I’ll use the term boundary conditions to describe the various particulars of the world that go into some predictive calculation. These are our assumptions about entities, like their mass, speed, or even existence, that we plug into our theory when we make predictions. For the ideal gas in a chamber from the previous post, we needed to measure temperature, volume, and the amount of gas to predict the pressure on a piston. But why only these quantities? Why did we not need to consider the particularities of the piston we used to measure the pressure? Did we need to consider the composition of the walls of the chamber?

Boundary conditions are always idealizations because of omission. Such omissions are necessary because we have a finite amount of computation speed and memory. Moreover, we begin any prediction with the limited evidence collected and tabulated by our predecessors. Now, when outcomes don’t agree with our predictions, hence falsifying the theory, could we blame the failed prediction on omitted evidence? That is, can we blame it on the boundary conditions?

A favorite story of philosophers of science (in particular of Imre Lakatos) is the discovery of Neptune. French astronomer Alexis Bouvard published observations of the motion of Uranus that seemed to violate Newton’s Laws. This meant that either Newton’s Law changed the further you moved from the sun or there was an unaccounted-for massive body in the solar system. Positing the latter in 1845, Urbain Le Verrier predicted the location of the missing planet and sent his predictions to the Berlin observatory. Lo and behold, there was Neptune, within a degree of where Le Verrier said it would be.
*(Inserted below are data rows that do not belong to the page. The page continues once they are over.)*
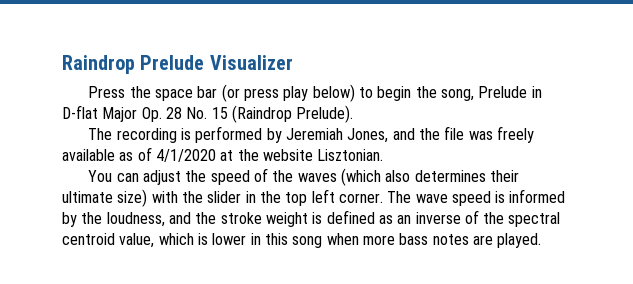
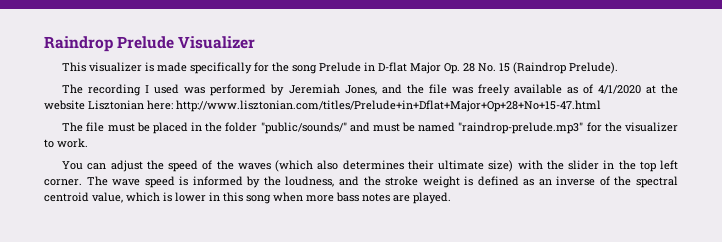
[88,84,475,102] Press the space bar (or press play below) to begin the song, -> [62,62,318,74] This visualizer is made specifically for the song
[181,128,192,140] is -> [145,84,206,94] I used was
[317,149,384,161] Lisztonian. -> [88,100,601,112] [62,122,678,134] [44,138,88,148] Lisztonian here: http://www.lisztonian.com/titles/Prelude+in+Dflat+Major+Op+28+No+15-47.html // The file must be placed in the folder "public/sounds/" and must be named "raindrop-prelude.mp3" for the visualizer to work.

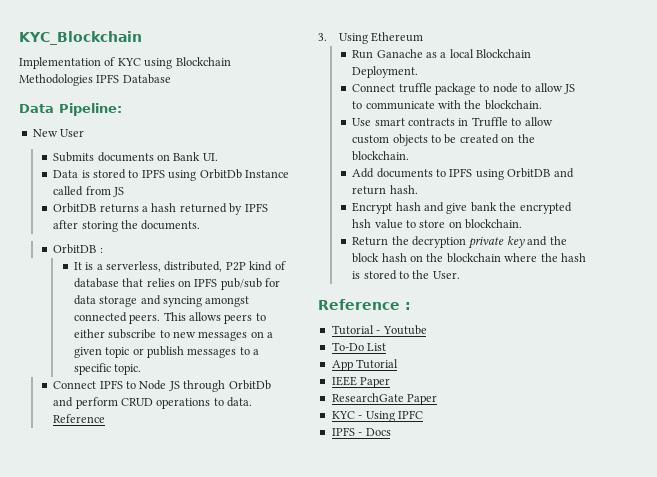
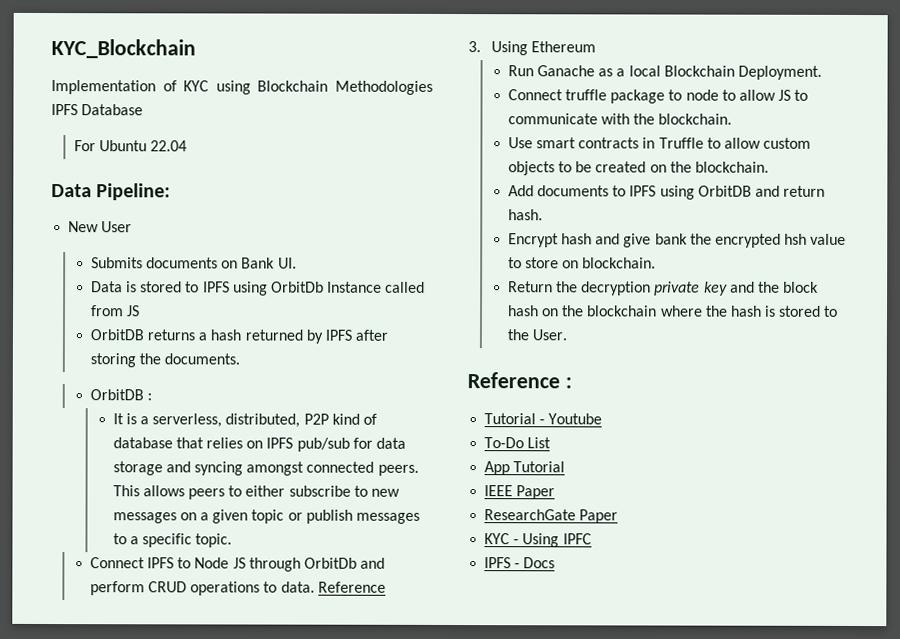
(171, 79) none -> [73,140,188,152] // For Ubuntu 22.04

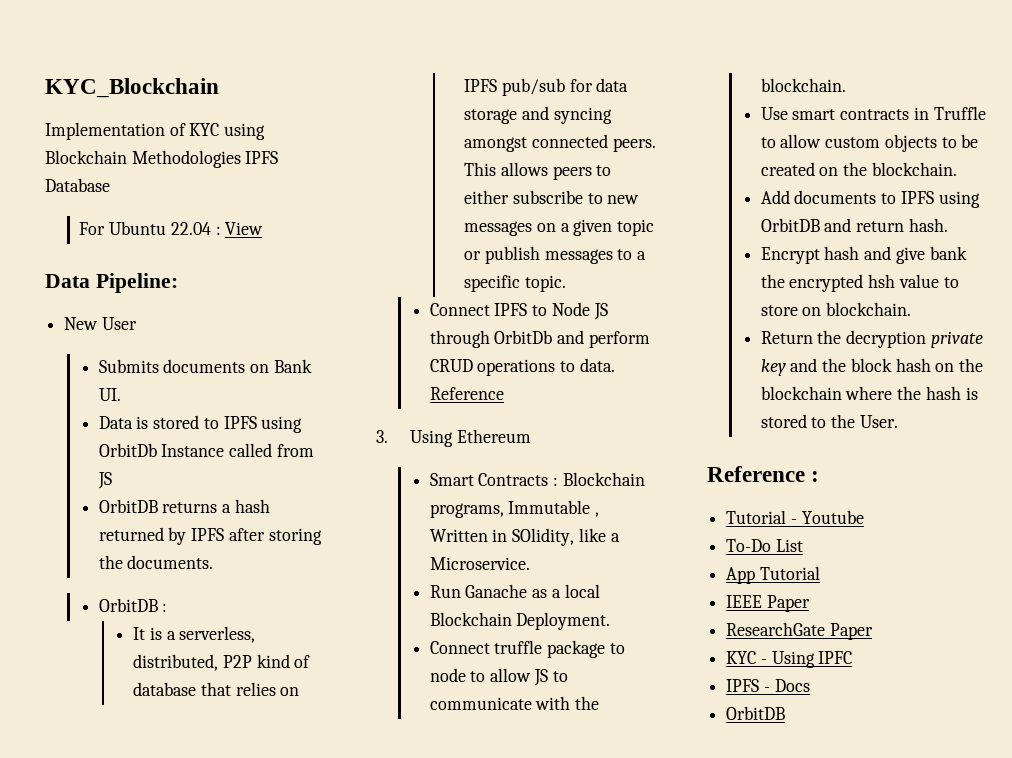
(188, 146) none -> [215,222,264,235] : View
(596, 47) none -> [429,472,645,486] [429,500,600,518] [429,528,620,546] [429,557,530,570] // Smart Contracts : Blockchain programs, Immutable , Written in SOlidity, like a Microservice.
(556, 563) none -> [726,706,786,720] // OrbitDB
This is again a remarkable corroboration of the theory made by predicting an idealization was incorrect. Note that there were two main choices here: adjusting the theory to account for distances (like what van Der Waals did) or keeping the theory as is and predicting the facts were wrong. But in either case, Newton’s Laws were never abandoned because physicists were so enamored with the elegance of their theory.
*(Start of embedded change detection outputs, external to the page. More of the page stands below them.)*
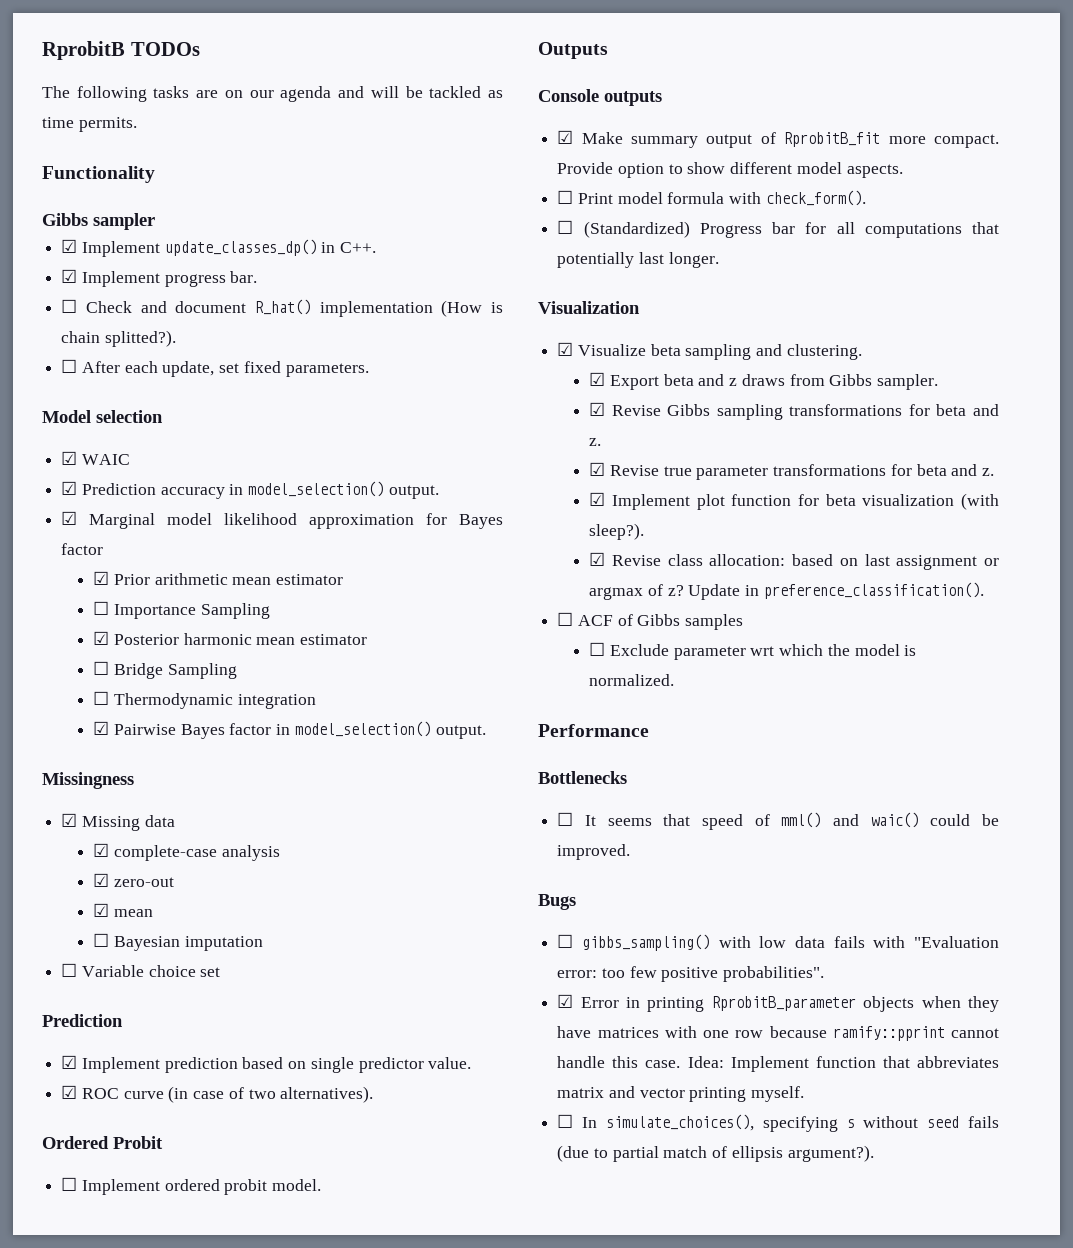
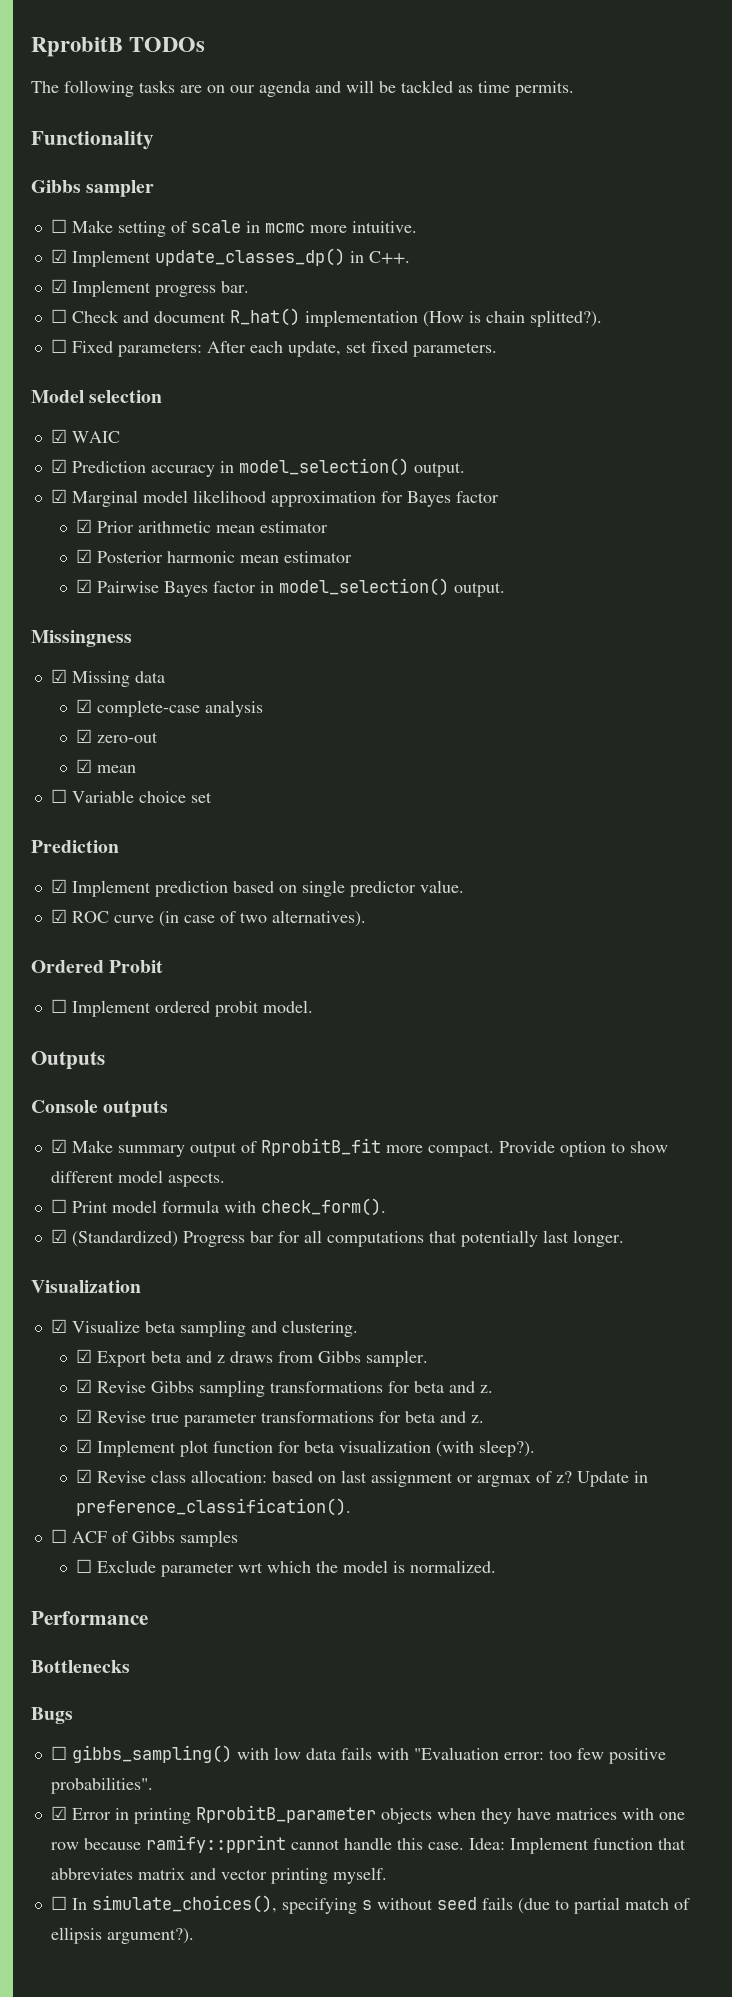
(155, 221) none -> [50,219,417,237] // ☐ Make setting of scale in mcmc more intuitive.
(78, 366) none -> [71,341,202,357] Fixed parameters:
[93,601,270,619] // ☐ Importance Sampling -> (328, 527) none
[93,661,237,679] [93,691,316,709] // ☐ Bridge Sampling // ☐ Thermodynamic integration -> (352, 557) none
[93,933,263,951] // ☐ Bayesian imputation -> (136, 769) none
[557,220,574,234] ☐ -> [50,1229,67,1243] ☑
[557,812,999,830] [557,844,631,860] // ☐ It seems that speed of mml() and waic() could be improved. -> (130, 1666) none

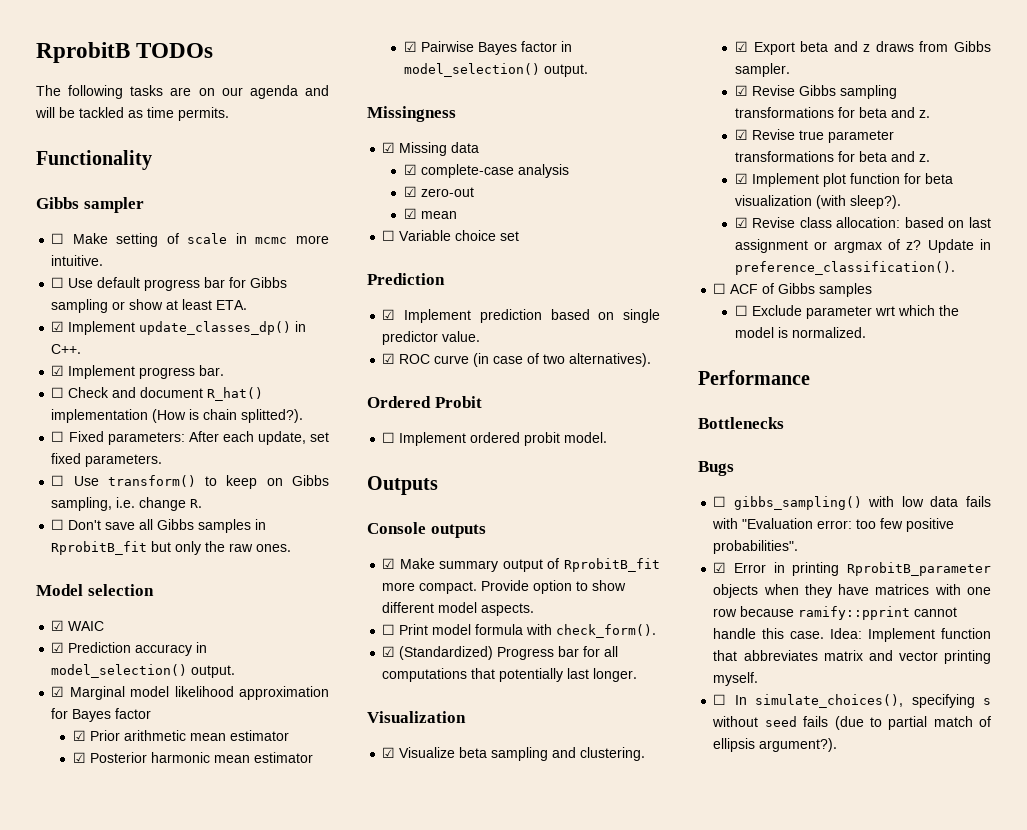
(417, 227) none -> [51,277,288,291] [51,299,248,313] // ☐ Use default progress bar for Gibbs sampling or show at least ETA.
(497, 349) none -> [51,475,330,489] [51,497,203,511] [51,519,267,533] [51,541,292,555] // ☐ Use transform() to keep on Gibbs sampling, i.e. change R. // ☐ Don't save all Gibbs samples in RprobitB_fit but only the raw ones.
This Neptune example may have had too much influence on astrophysics. Now, when the laws of gravity seem screwy in our telescopes, we just imagine there’s something else out there we haven’t seen. Since the 1960s, we’ve observed countless aberrations in our measurements that imply either our telescopes are broken, general relativity is wrong, or there is a vast amount of matter out there that we can’t see. Since we can’t see it, we might as well call it dark matter. The current consensus is 95% of the energy content of the universe is made up of “dark stuff” (see also CERN). I dunno, that seems like way too many unobserved Neptunes to me. But I guess adding parameters to keep the old model on the books is easier than starting over from zero.

All of the nice examples come from physics, but there seems to be a generalizable story emerging here. Every scientific field starts with some simple core ideas (what Lakatos calls “the hard core”). Meehl argues that this core will be present in most derivation chains associated with a given theory. For the initial breakthroughs in the field, that hard core alone will neatly and quickly predict the outcome of several experiments.
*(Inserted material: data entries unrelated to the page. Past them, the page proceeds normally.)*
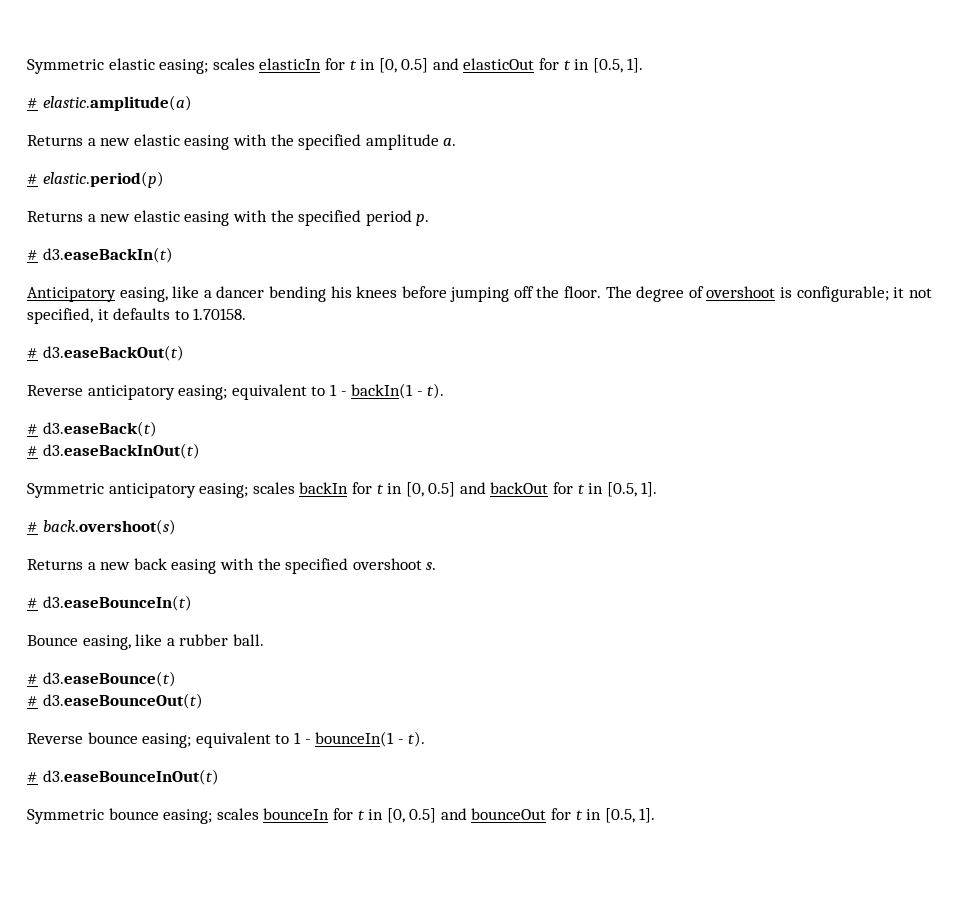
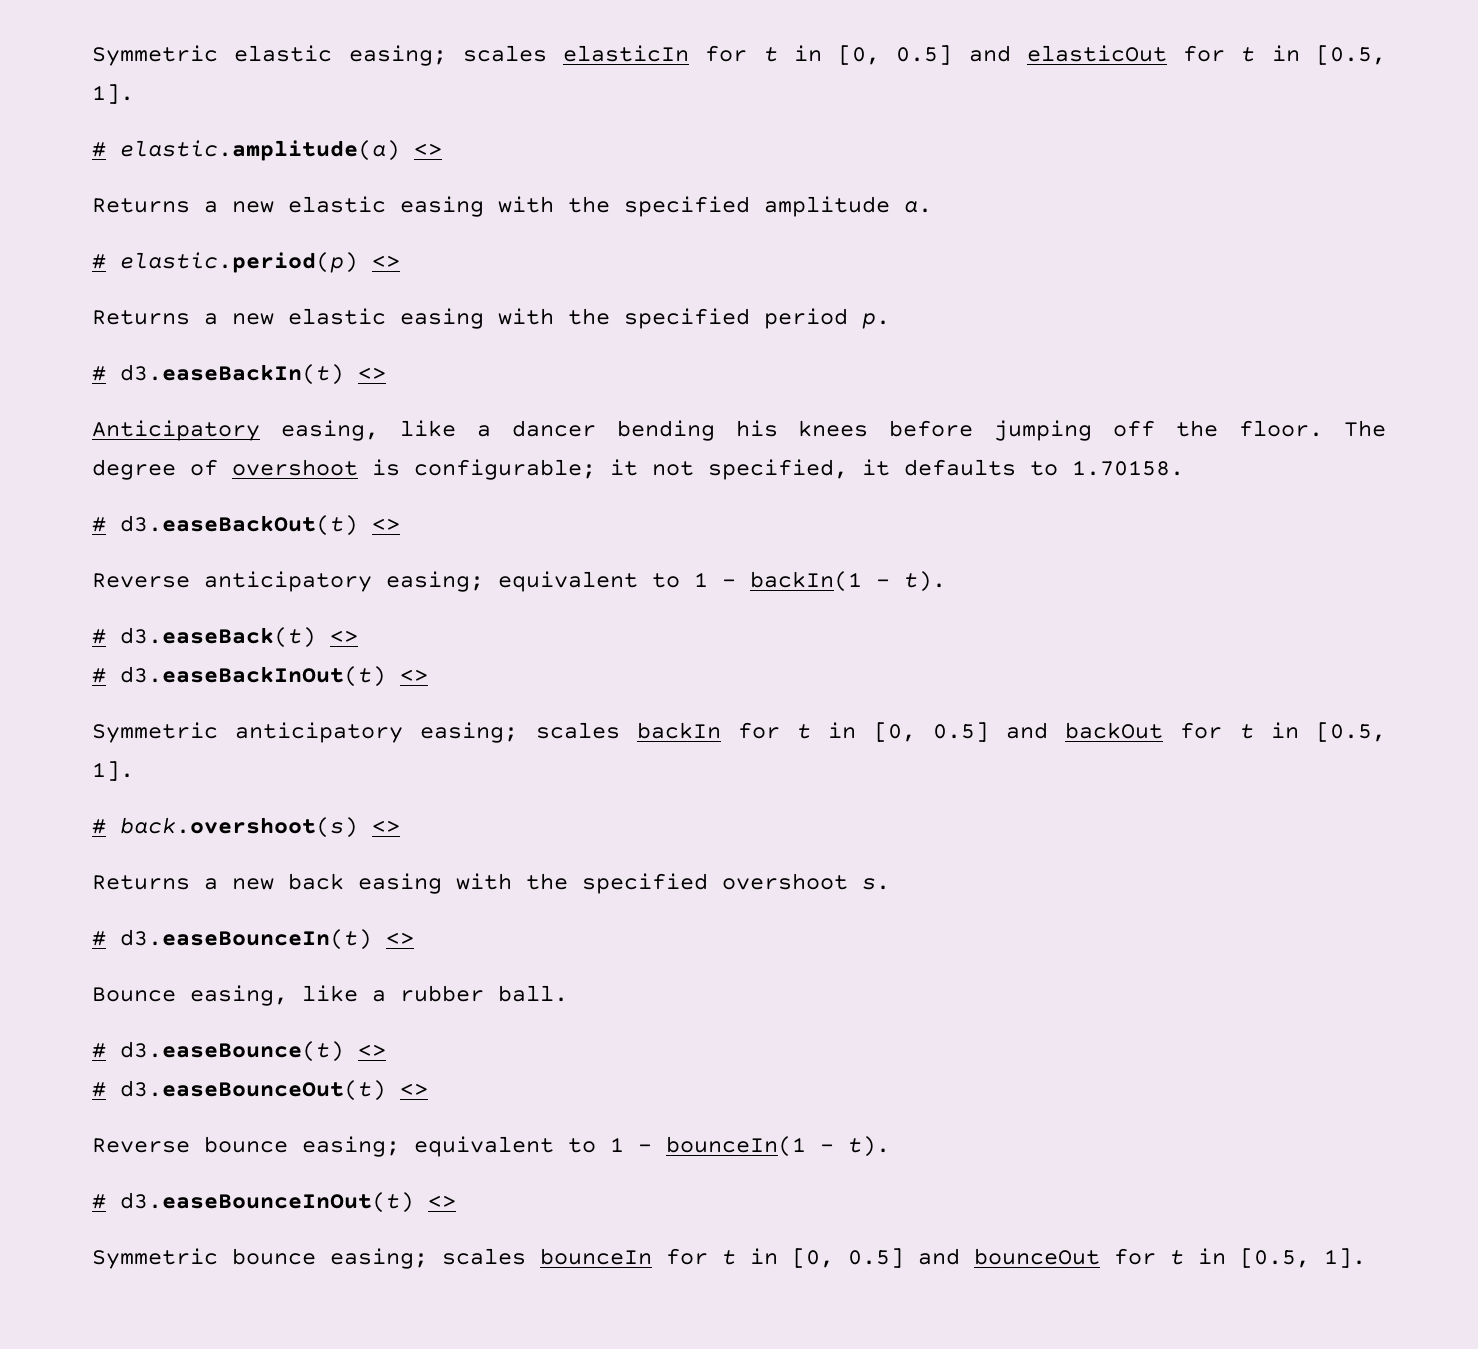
(192, 103) none -> [414,143,442,156] <>
(164, 179) none -> [372,255,400,268] <>
(173, 255) none -> [358,367,386,380] <>
(184, 353) none -> [372,518,400,531] <>
(157, 429) none -> [330,630,358,643] <>
(200, 451) none -> [400,669,428,682] <>
(176, 527) none -> [372,820,400,833] <>
(192, 603) none -> [386,932,414,945] <>
(176, 679) none -> [358,1044,386,1057] <>
(203, 701) none -> [400,1083,428,1096] <>
(219, 777) none -> [428,1195,456,1208] <>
But then we’ll start to pile up experiments that don’t agree with the theory. Rather than abandoning the hard core, we add some other theories to patch things. As any good machine learning scientist knows, if you add enough parameters, you can explain almost anything. In the kinetic theory of gas model, we added substance-specific parameters to handle low volumes and temperatures. We give every gas a couple of degrees of freedom and are still able to manipulate pneumatic systems as long as we account for the extra parameters. In the Neptune example, we predicted an unseen planet. We can predict a lot of unseen stuff in the universe and get a cosmology of dark matter.

We add complexity to the theory to protect the core. Longer derivation chains, More post hoc parameters. Longer computer simulation code. More complex statistical analysis. Expansive mathematical proofs. Everything gets longer and more complex. But we never give up on some fundamental principles in the hard core. Physicists never give up on conservation of energy. They don’t give up on general relativity. Even though they keep collecting countless observations that falsify their theory, we patch things up by adding a few degrees of freedom here, there, everywhere. These extra explanations are what Lakatos calls “the predictive belt” of a theory.

But the computational crud gets you in the end. At some point, these calculations stop being, dare I say, useful. Astrophysics doesn’t get called out because it doesn’t matter if there’s dark energy or modified Newtonian dynamics or aliens playing games with our telescopes. None of this will help us build better computers or launch more satellites. Without that turn to practice, sciences can go and chase whatever weird facts they want to chase until governments stop funding their supercomputers or supercolliders.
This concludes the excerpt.